[User interface change data]
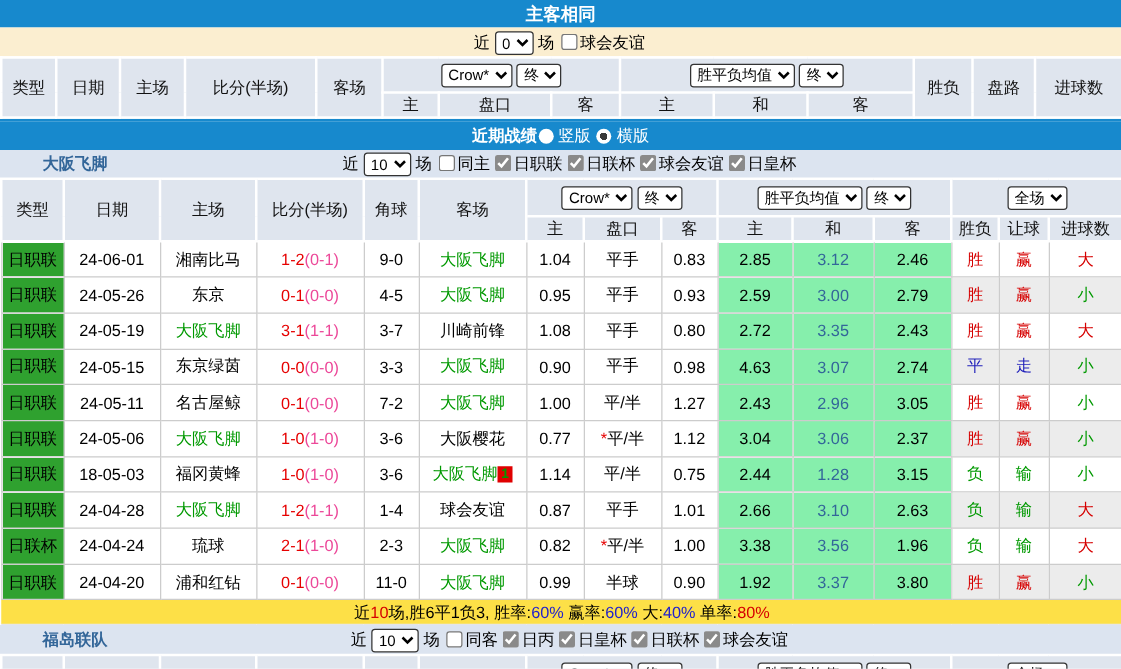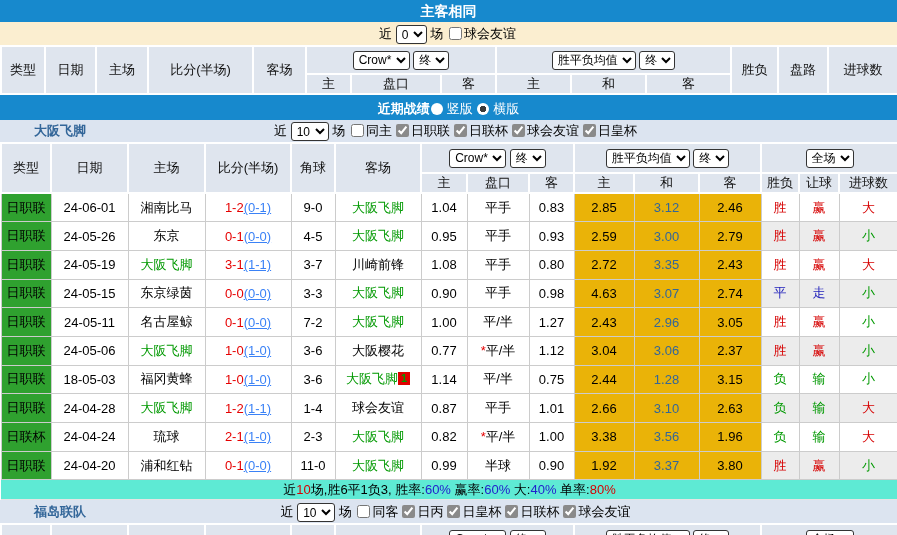--- a/index.html
+++ b/index.html
@@ -20,30 +20,30 @@
   .tbl thead th { background:#dfe5ee; border:2px solid #fff; font-weight:normal; font-size:13px; color:#111; padding:0; text-align:center; }
   .t1wrap { border-bottom:2px solid #1789cd; }
   .t1 .r1 th { height:28px; }
   .t1 .r2 th { height:16px; }
   .t2 .r1 th { height:30px; }
   .t2 .r2 th { height:18px; }
   .tbl tbody td { border:1px solid #ccc; font-size:13px; color:#000; height:28.7px; text-align:center; padding:0; overflow:hidden; white-space:nowrap; }
   td.type { background:#2fa12f; color:#fff; border-color:#fff; }
   td.hl span { color:#009900; }
   .ft { color:#e60000; }
-  .ht { color:#3b82f6;text-decoration:underline; }
-  td.avg { background:#eab308; }
+  .ht { color:#ec4899; }
+  td.avg { background:#86efac; }
   td.avg-d span { color:#336699; }
   .c-red, .c-red span { color:#d60000; }
   .c-green, .c-green span { color:#009900; }
   .c-blue, .c-blue span { color:#2222bb; }
   .c-blue2 { color:#2222cc; }
   .star { color:#e60000; }
   .badge { display:inline-block; background:#e00000; color:#fff; font-size:11px; font-weight:bold; line-height:13px; width:12px; height:13px; vertical-align:1px; }
-  tr.sumrow td { height:20px; border:none; border-bottom:1px solid #e5e5e5; font-size:13px; background:#5eead4; }
+  tr.sumrow td { height:20px; border:none; border-bottom:1px solid #e5e5e5; font-size:13px; background:#fde047; }
   
   .teambar { position:relative; height:22px; line-height:22px; background:#dce4f0; font-size:13px; }
   .teambar.fk { height:23px; line-height:23px; }
   .teambar .tname { position:absolute; left:34px; top:0; color:#336699; font-weight:bold; }
   .teambar .tfilter { text-align:center;padding-left:16px; }
   label.cb { margin-right:2px; }
   .clip { height:15px; overflow:hidden; }
 </style>
 </head>
 <body>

# WHAT IS REQUIRED
Reproduce every line from the entries that holds the word "align".

# TASK SOLUTION
   .tbl thead th { background:#dfe5ee; border:2px solid #fff; font-weight:normal; font-size:13px; color:#111; padding:0; text-align:center; }
   .tbl tbody td { border:1px solid #ccc; font-size:13px; color:#000; height:28.7px; text-align:center; padding:0; overflow:hidden; white-space:nowrap; }
   .badge { display:inline-block; background:#e00000; color:#fff; font-size:11px; font-weight:bold; line-height:13px; width:12px; height:13px; vertical-align:1px; }
   .teambar .tfilter { text-align:center;padding-left:16px; }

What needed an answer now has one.